As he did so, I sniffed. There was an unmistakable odor of garlic in the air which made me think of what I had already noticed in Elaine’s room.
“What is it?” I asked, mystified.
“Arseniuretted hydrogen,” he answered, still engaged in verifying his tests. “This is the Marsh test for arsenic.”
I gazed from Kennedy to the apparatus, then to Rusty and a picture of Elaine, pale and listless, flashed before me.
“Arsenic!” I repeated in horror.
. . . . . . . .
I had scarcely recovered from the surprise of Kennedy’s startling revelation when the telephone rang again. Kennedy seized the receiver, thinking evidently that the message might be from or about Elaine.
But from the look on his face and from his manner, I could gather that, although it was not from Elaine herself, it was about something that interested him greatly. As he talked, he took his little notebook and hastily jotted down something in it. Still, I could not make out what the conversation was about.
“Good!” I heard him say finally. “I shall keep the appointment— absolutely.”
His face wore a peculiar puzzled look as he hung up the receiver.
“What was it?” I asked eagerly.
“It was Elaine’s footman, Michael,” he replied thoughtfully. “As I suspected, he says that he is a confederate of the Clutching Hand and if we will protect him he will tell us the trouble with Elaine.”
I considered a moment. “How’s that?” I queried.
“Well,” added Craig, “you see, Michael has become infuriated by the treatment he received from the Clutching Hand. I believe he cuffed him in the face yesterday. Anyway, he says he has determined to get even and betray him. So, after hearing how Elaine was, he slipped out of the servant’s door and looking about carefully to see that he wasn’t followed, he went straight to a drug store and called me up. He seemed extremely nervous and fearful.”
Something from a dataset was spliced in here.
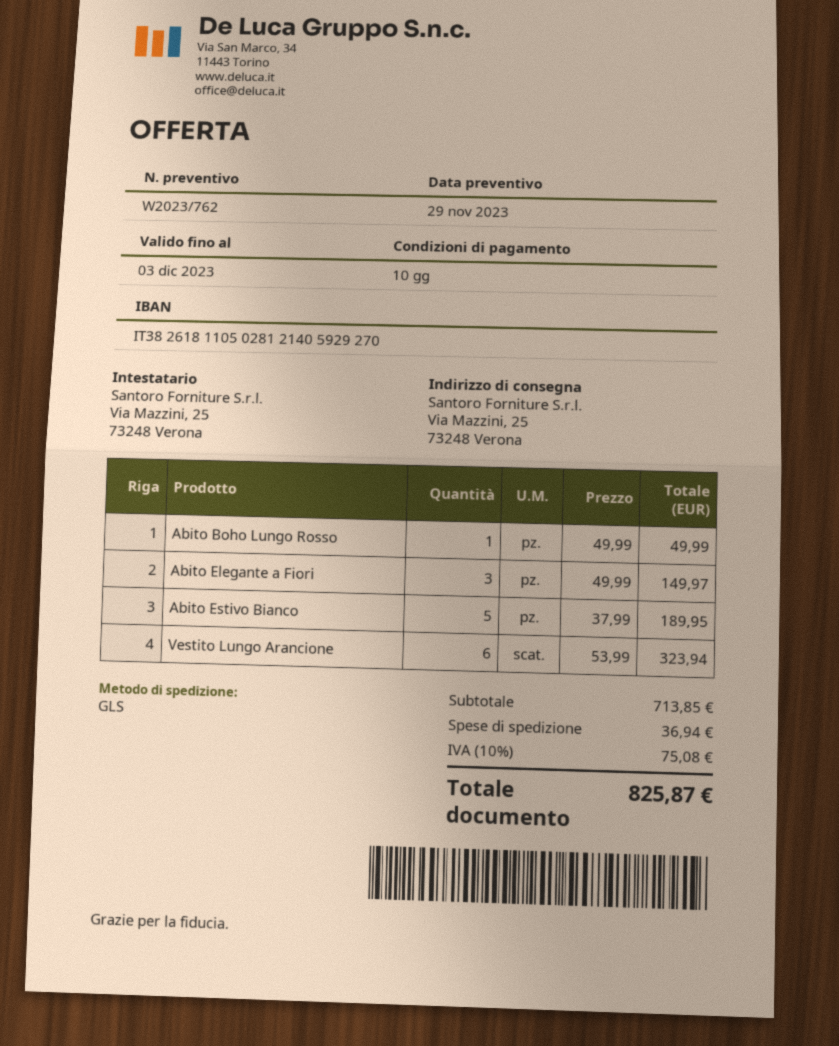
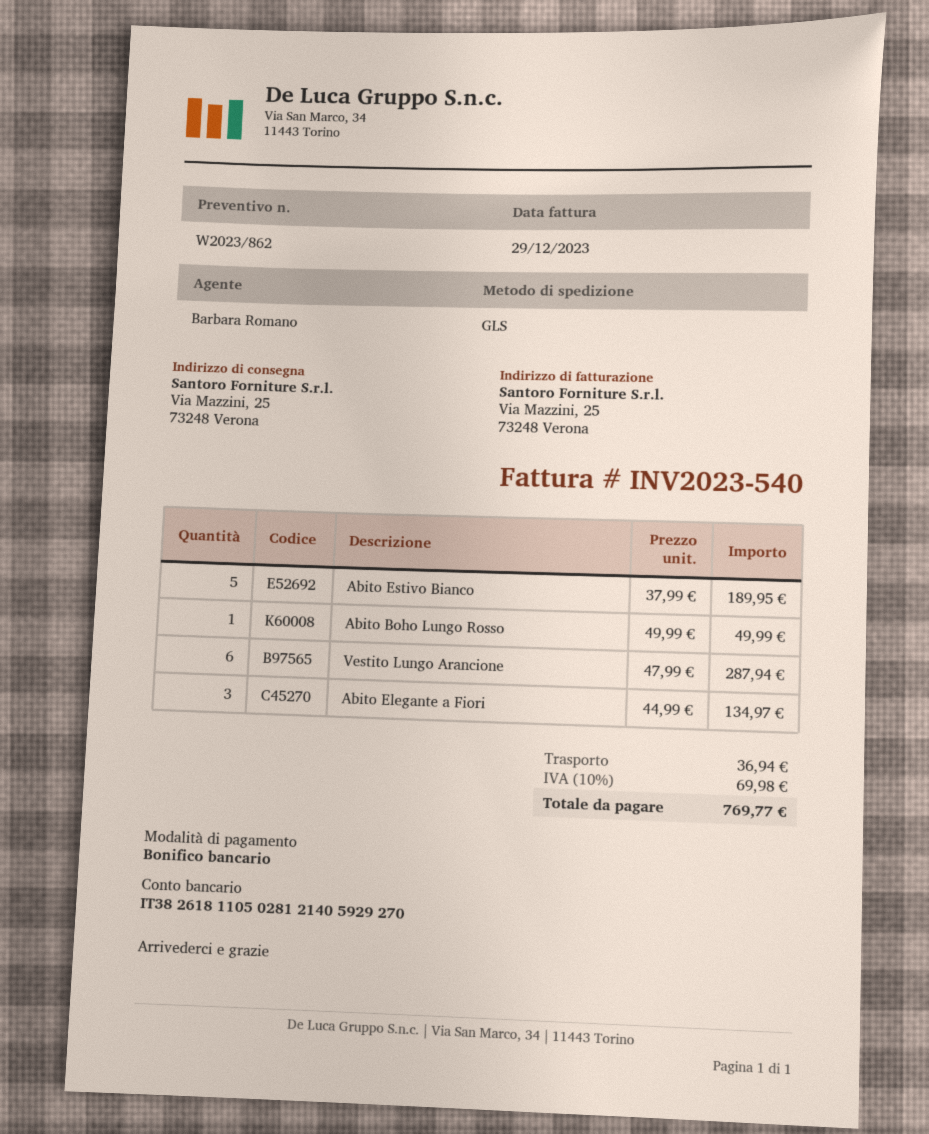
quote number: W2023/762 -> W2023/862
Abito Elegante a Fiori: 3 x 49.99 = 149.97 -> 3 x 44.99 = 134.97
Vestito Lungo Arancione: 6 x 53.99 = 323.94 -> 6 x 47.99 = 287.94
tax: 10% = 75.08 -> 10% = 69.98
total: 825.87 -> 769.77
I did not like the looks of the thing, and said so. “Craig,” I objected vehemently, “don’t go to meet him. It is a trap.”
Kennedy had evidently considered my objection already.
“It may be a trap,” he replied slowly, “but Elaine is dying and we’ve got to see this thing through.”
As he spoke, he took an automatic from a drawer of a cabinet and thrust it into his pocket. Then he went to another drawer and took out several sections of thin tubing which seemed to be made to fasten together as a fishing pole is fastened, but were now separate, as if ready for travelling.
“Well—are you coming, Walter?” he asked finally—the only answer to my flood of caution.
Then he went out. I followed, still arguing.
“If you go, I go,” I capitulated. “That’s all there is to it.”
Following the directions that Michael had given over the telephone Craig led me into one of the toughest parts of the lower West Side.